== AIM OF THE EXERCISE ==
Print the records below exactly. Omit every picture.

== Itemized modification records ==
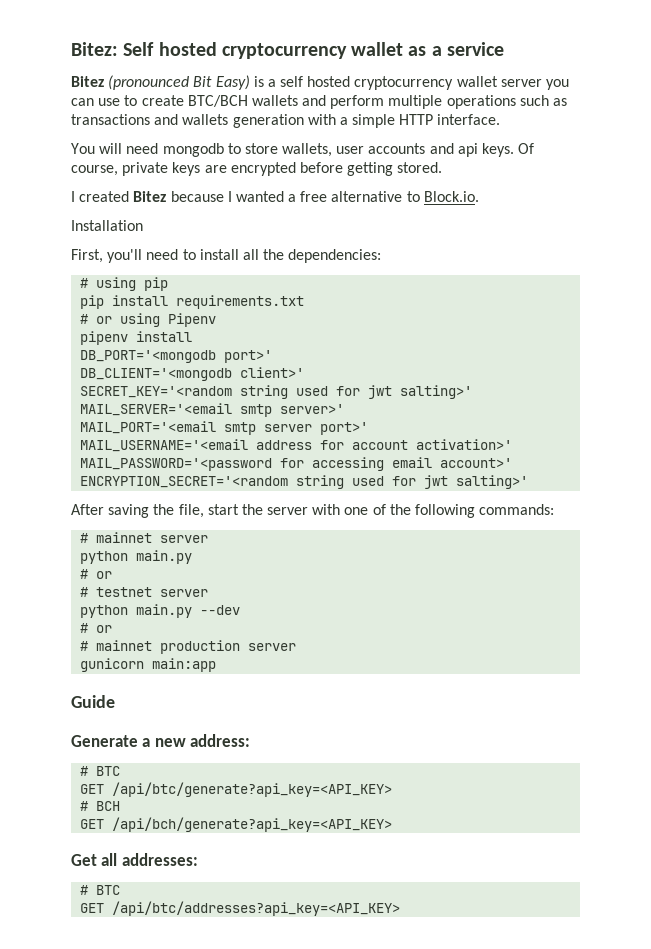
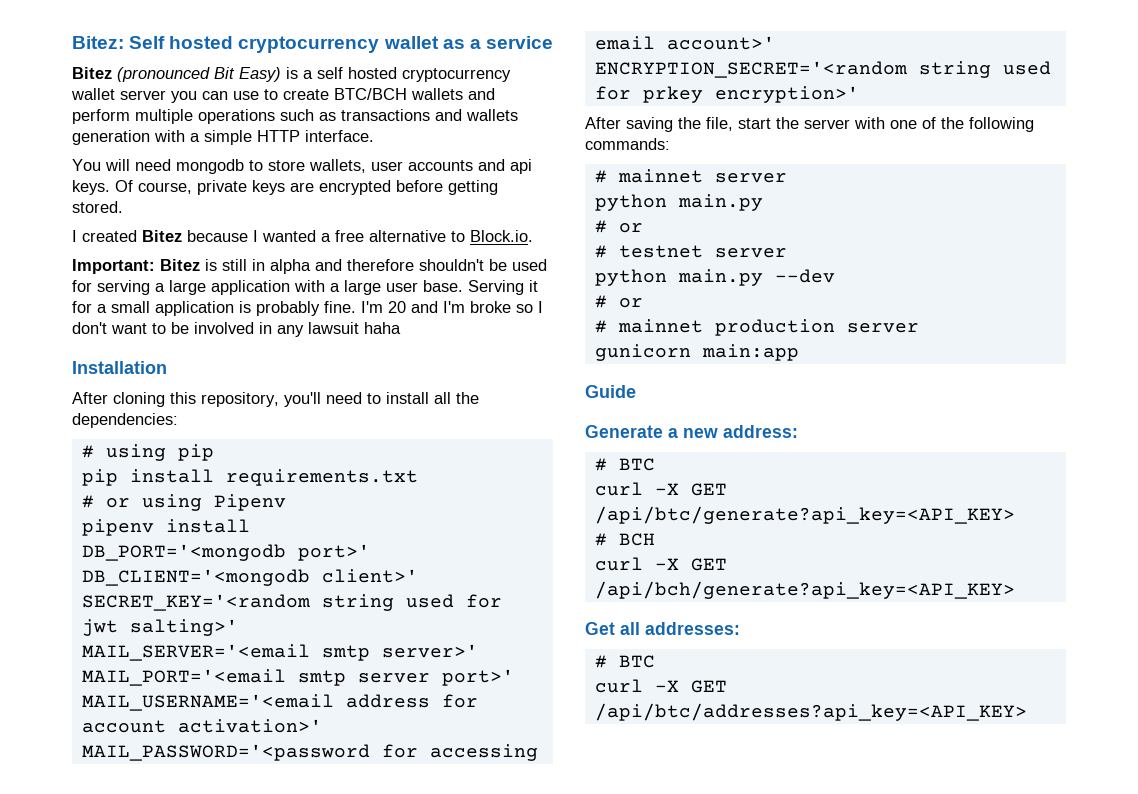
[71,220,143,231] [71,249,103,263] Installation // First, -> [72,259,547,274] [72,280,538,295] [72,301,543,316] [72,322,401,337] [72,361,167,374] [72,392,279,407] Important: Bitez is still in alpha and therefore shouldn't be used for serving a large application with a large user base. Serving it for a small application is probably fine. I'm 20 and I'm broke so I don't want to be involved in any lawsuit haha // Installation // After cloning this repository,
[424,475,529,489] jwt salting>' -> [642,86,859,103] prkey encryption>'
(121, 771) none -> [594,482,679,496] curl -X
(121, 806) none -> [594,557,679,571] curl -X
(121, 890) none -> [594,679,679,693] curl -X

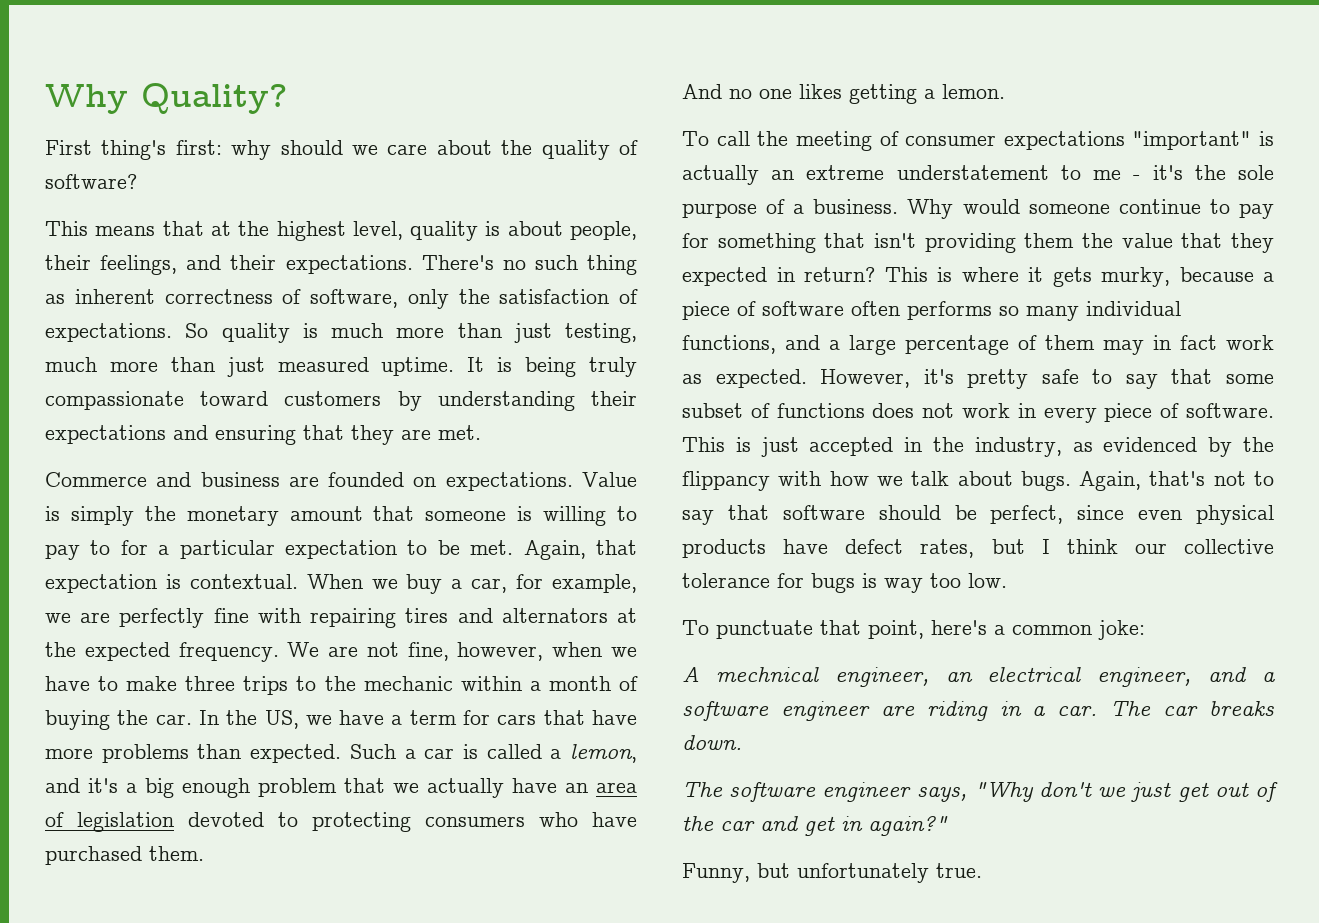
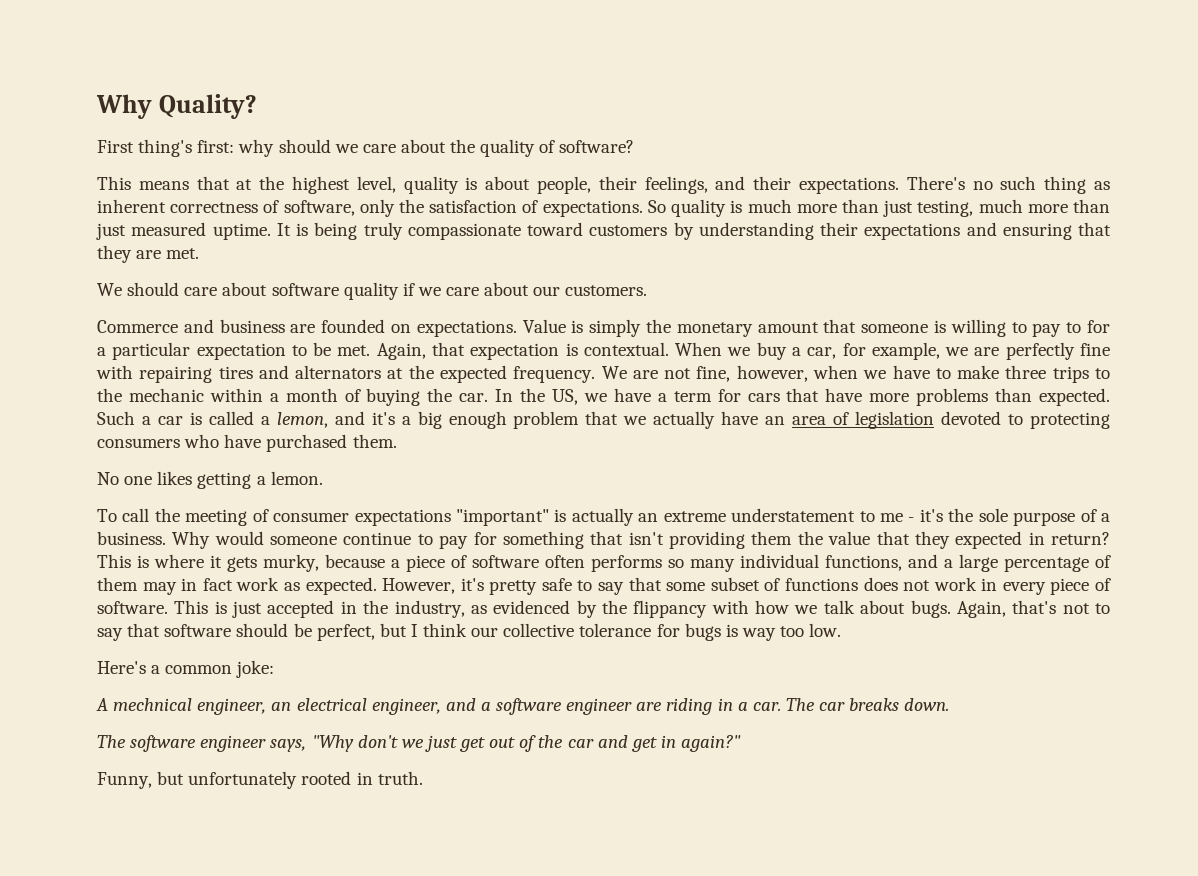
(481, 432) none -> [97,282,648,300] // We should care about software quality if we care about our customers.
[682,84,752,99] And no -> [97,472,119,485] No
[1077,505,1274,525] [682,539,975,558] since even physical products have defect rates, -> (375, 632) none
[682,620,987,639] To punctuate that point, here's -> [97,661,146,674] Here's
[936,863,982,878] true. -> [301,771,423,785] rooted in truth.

== YOUR RESPONSE ==
[71,220,143,231] [71,249,103,263] Installation // First, -> [72,259,547,274] [72,280,538,295] [72,301,543,316] [72,322,401,337] [72,361,167,374] [72,392,279,407] Important: Bitez is still in alpha and therefore shouldn't be used for serving a large application with a large user base. Serving it for a small application is probably fine. I'm 20 and I'm broke so I don't want to be involved in any lawsuit haha // Installation // After cloning this repository,
[424,475,529,489] jwt salting>' -> [642,86,859,103] prkey encryption>'
(121, 771) none -> [594,482,679,496] curl -X
(121, 806) none -> [594,557,679,571] curl -X
(121, 890) none -> [594,679,679,693] curl -X

(481, 432) none -> [97,282,648,300] // We should care about software quality if we care about our customers.
[682,84,752,99] And no -> [97,472,119,485] No
[1077,505,1274,525] [682,539,975,558] since even physical products have defect rates, -> (375, 632) none
[682,620,987,639] To punctuate that point, here's -> [97,661,146,674] Here's
[936,863,982,878] true. -> [301,771,423,785] rooted in truth.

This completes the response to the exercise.